NOTE that this does _not_ place an upper bound on the _time_ it takes to
reach a replacement point, because execution can enter a blocking
instruction or a method call at any point and take a possibly unlimited
amount of time to complete that.

CACAO will place a replacement point at method entry and at each target
of a backward branch.

XXX Is the replacement point at the method entry necessary?
Replacement-at-entry is performed by the vftbl anyway.


Execution State
---------------

The execution state that has to be transformed during
onstack replacement consists of:

   1) the program counter
   
   2) live CPU registers
      XXX caution: BSR return values!!

   3a) live local variables and spill slots
      on the stack
      XXX caution: BSR return values!!

   3b) the locked object of the method if it is synchronized

   3c) the return address to the caller and the
      link to the previous activation record

   3d) saved callee-save registers

   
ad 1) The program counter is in 1-to-1 correspondance to the replacement
point reached.

ad 2) the register allocator knows which registers are live at the
replacement point. This information can be encoded either in a special
data structure or be transformed into generated replacement-out code
that is created at the same time the method is compiled.

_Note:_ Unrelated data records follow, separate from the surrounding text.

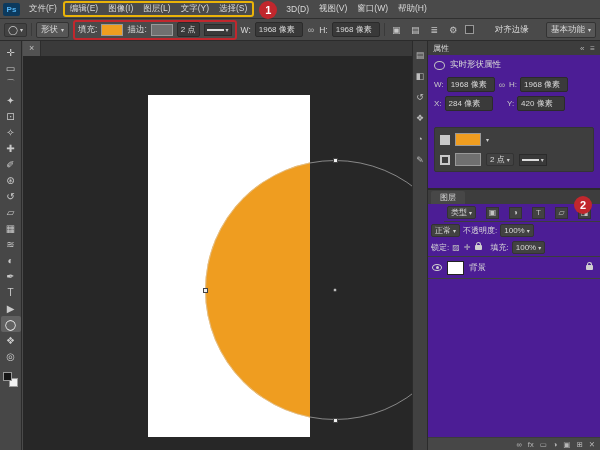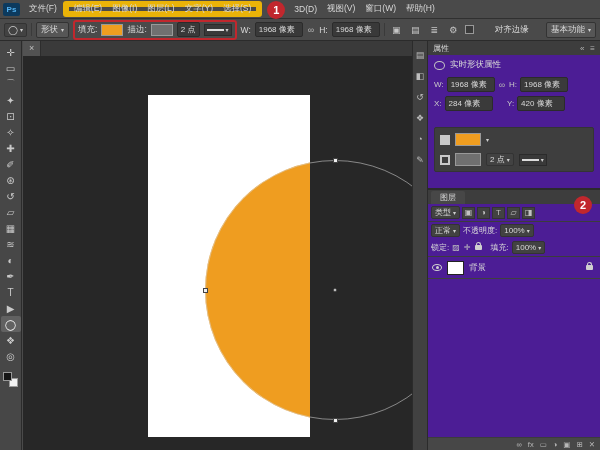--- a/index.html
+++ b/index.html
@@ -13,7 +13,7 @@
   .ps-logo{width:17px;height:13px;background:#0c3a5e;color:#53b2f1;font-weight:bold;font-size:8px;
            display:flex;align-items:center;justify-content:center;border-radius:2px;margin-right:4px;flex:none;}
   .menu-item{padding:2px 5px;white-space:nowrap;cursor:default;}
-  .annotation-box{display:flex;align-items:center;border:6px solid #eab308;border-radius:3px;margin:0 1px;height:16px;justify-content:center;}
+  .annotation-box{display:flex;align-items:center;border:2px solid #eab308;border-radius:3px;margin:0 1px;height:16px;justify-content:center;}
   .badge{width:18px;height:18px;border-radius:50%;background:#C1272D;color:#fff;font-weight:bold;font-size:11px;
          display:flex;align-items:center;justify-content:center;flex:none;z-index:40;
          font-family:"Liberation Sans",sans-serif;}

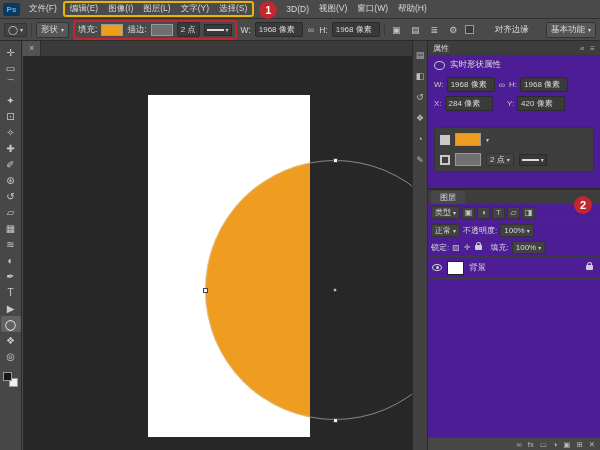--- a/index.html
+++ b/index.html
@@ -107,7 +107,7 @@
   .layers{position:absolute;top:149px;left:0;right:0;bottom:0;}
   .layers-tabbar{height:14px;background:#3d3d3d;display:flex;align-items:flex-end;padding:0 3px;}
   .layers-tab{background:#474747;border-radius:2px 2px 0 0;padding:1px 9px;font-size:8px;}
-  .layers-filter{display:flex;align-items:center;gap:2px;padding:2px 3px;border-bottom:1px solid #3c3c3c;}
+  .layers-filter{display:flex;align-items:center;gap:10px;padding:2px 3px;border-bottom:1px solid #3c3c3c;margin-left:16px;}
   .filter-icon{width:13px;height:12px;display:flex;align-items:center;justify-content:center;
                background:#424242;border:1px solid #333;font-size:8px;color:#c2c2c2;flex:none;}
   .layers-blend,.layers-lock{display:flex;align-items:center;gap:3px;padding:2px 3px;font-size:8px;}

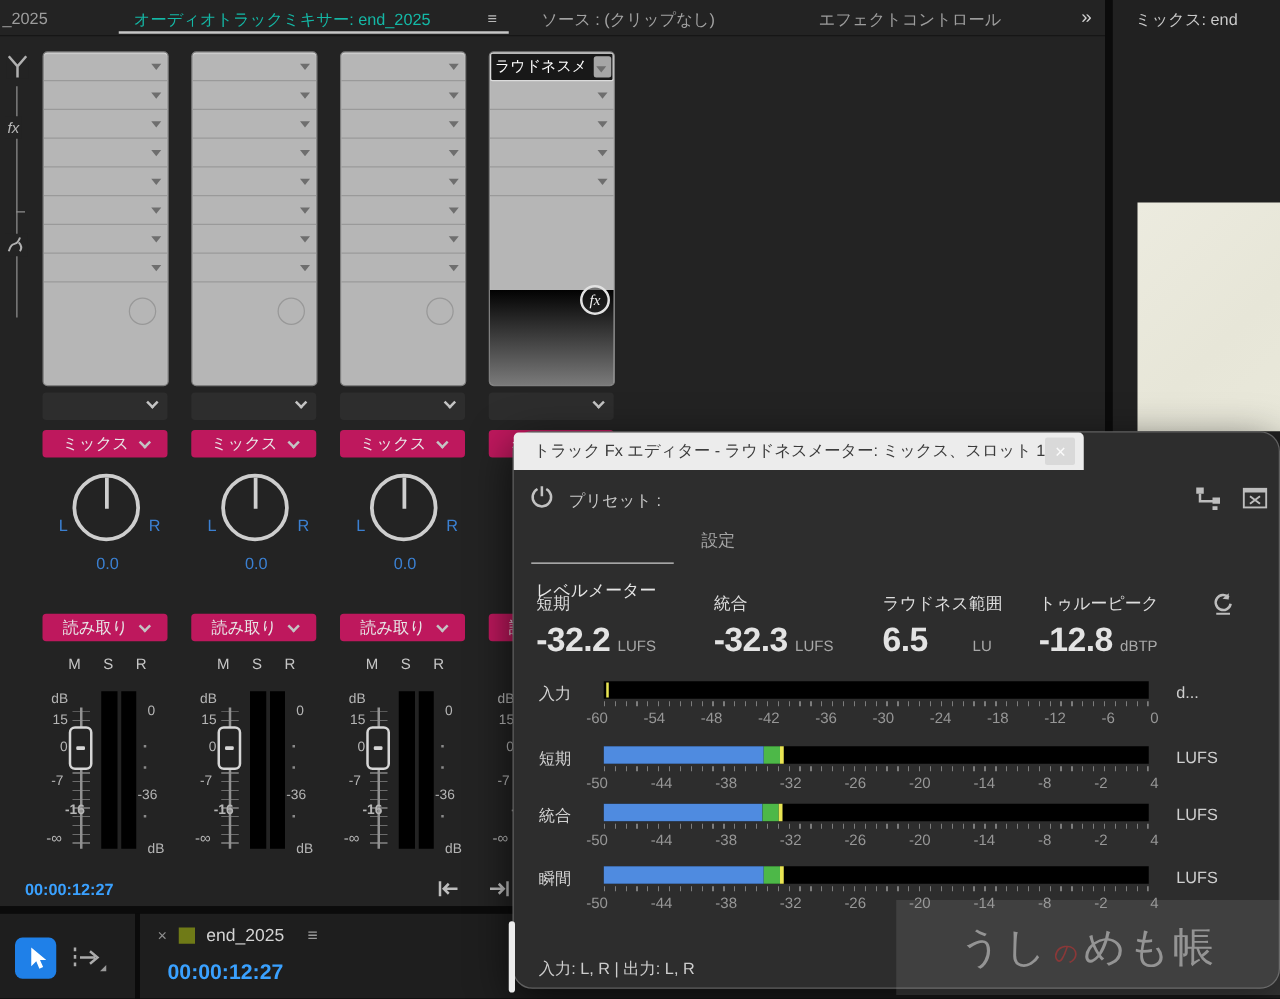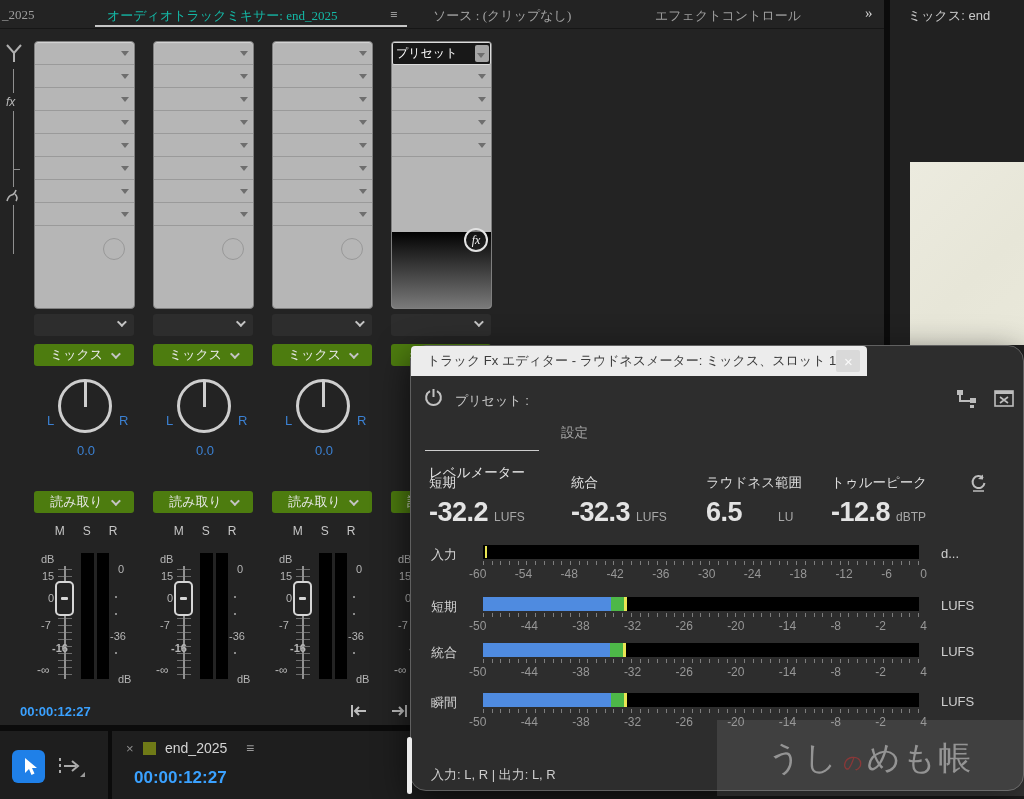--- a/index.html
+++ b/index.html
@@ -7,7 +7,7 @@
   #screen { position:relative; width:1024px; height:799px; background:#0b0b0b; overflow:hidden; color:#ccc; }
 
   
-  .tabbar { position:absolute; left:0; top:0; width:884px; height:28px; background:#232323;font-family:Liberation Serif, serif; }
+  .tabbar { position:absolute; left:0; top:0; width:884px; height:28px; background:#232323; }
   .tabbar span { position:absolute; top:7px; font-size:13px; white-space:nowrap; }
   .t-partial { left:2px; color:#9d9d9d; }
   .t-active { left:107px; color:#14b8a6; }

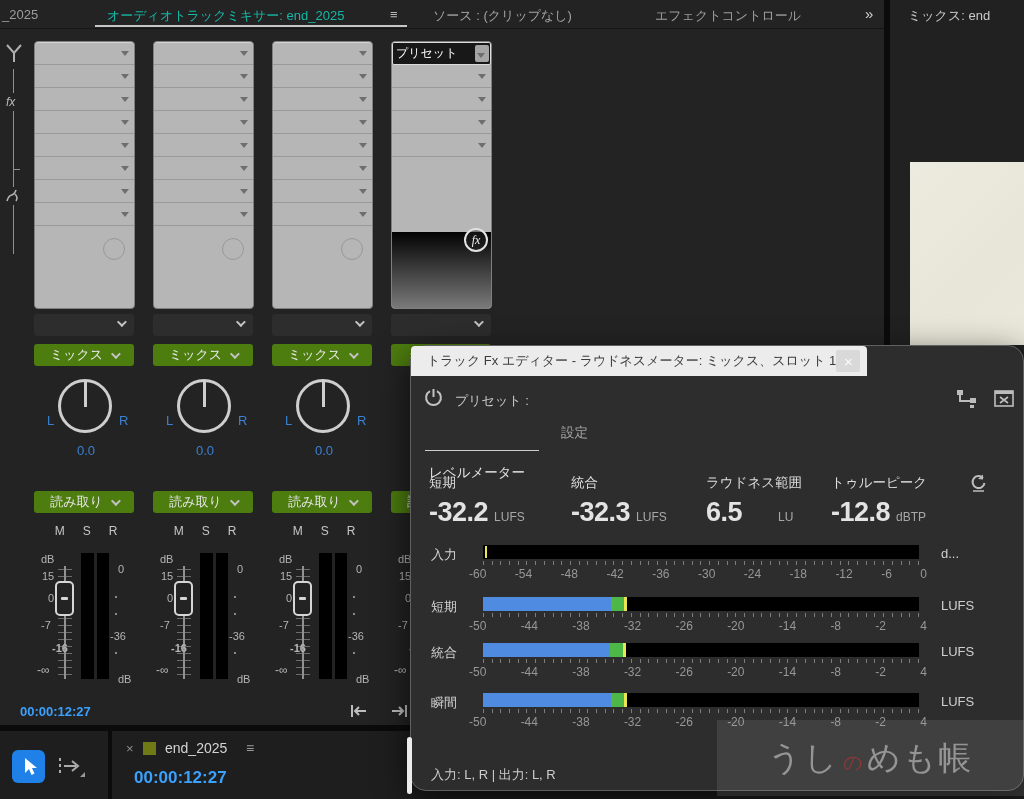--- a/index.html
+++ b/index.html
@@ -405,7 +405,7 @@
       <div class="strip" id="strip4" style="left:391px;">
       <div class="rack">
         <div class="slot-loud">
-          <span>プリセット</span>
+          <span>ラウドネスメ</span>
           <span class="arrowbox">
               <span class="tri"></span>
             </span>

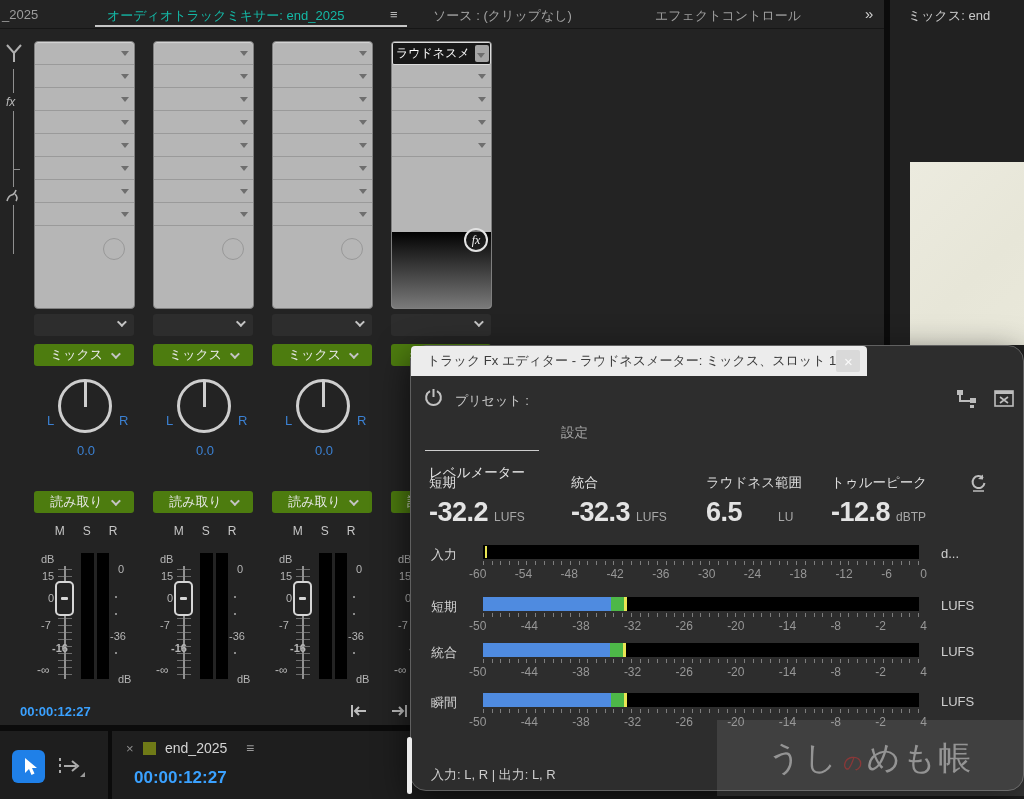--- a/index.html
+++ b/index.html
@@ -52,7 +52,7 @@
 
   .dd { position:absolute; left:0; width:100px; height:22px; border-radius:3px; display:flex; align-items:center; justify-content:center; gap:8px; font-size:13px; }
   .dd-plain { top:273px; background:#2d2d2d; }
-  .dd-black { background:#4d7c0f; color:#e8e8e8; }
+  .dd-black { background:#be185d; color:#e8e8e8; }
   .dd-mix { top:303px; }
   .dd-auto { top:450px; }
   .chev { width:7px; height:7px; border-right:2px solid #c4c4c4; border-bottom:2px solid #c4c4c4; transform:rotate(45deg) translateY(-2px); }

ad 3*) These data are similarily organized for all replacement points in
a method so we probably want to treat these with common code in order to
save space.


Source State
------------

The source state is a virtual state comprising:

   1) the Java Bytecode program counter

   2) the values on the Java stack

   3) the values in Java local variables

   4) synchronization state and locked object of the method

   5) the frames (activation records) of Java methods
      on the VM stack

The source state is "virtual" in the sense that there does not exists a
real data structure containing these data. However, the source state
must be reconstructable from the execution state at each replacement
point.

It does not matter if the source state values are actually constructed
or if there is a direct translation (execution state V1) -> (execution
state V2) that uses the source state as a conceptual link
between these states.


One-Step vs. Multi-Step Replacement
-----------------------------------

Conceptually the actions from reaching the replacement point in fooV1
to continuing execution in fooV2 are the following:

   1) read the execution state of the fooV1 activation

   2) remove the activation record corresponding to this invocation
      of fooV1

   3) build an activation record for the (faked)
      invocation of fooV2.

   4) write the execution state of the fooV2 activation

   5) jump to the fooV2 code

   
It would be possible to perform all these actions with a single
big chunk of generated code for each replacement point. I think,
however, that a clean separation of the phases has many
advantages.

Phases:

        1) done by generated replacement-out code (possibly
           a replacement-point specific part and a method
           specific part) or by a general replacement-out
           function written in assembler.

        2-3) implemented in C. Some parts are architecture
           specific, however, as they depend on the structure
           of the stack frames.

        4-5) done by generated replacement-in code or a
           general replacement-in function written in assembler.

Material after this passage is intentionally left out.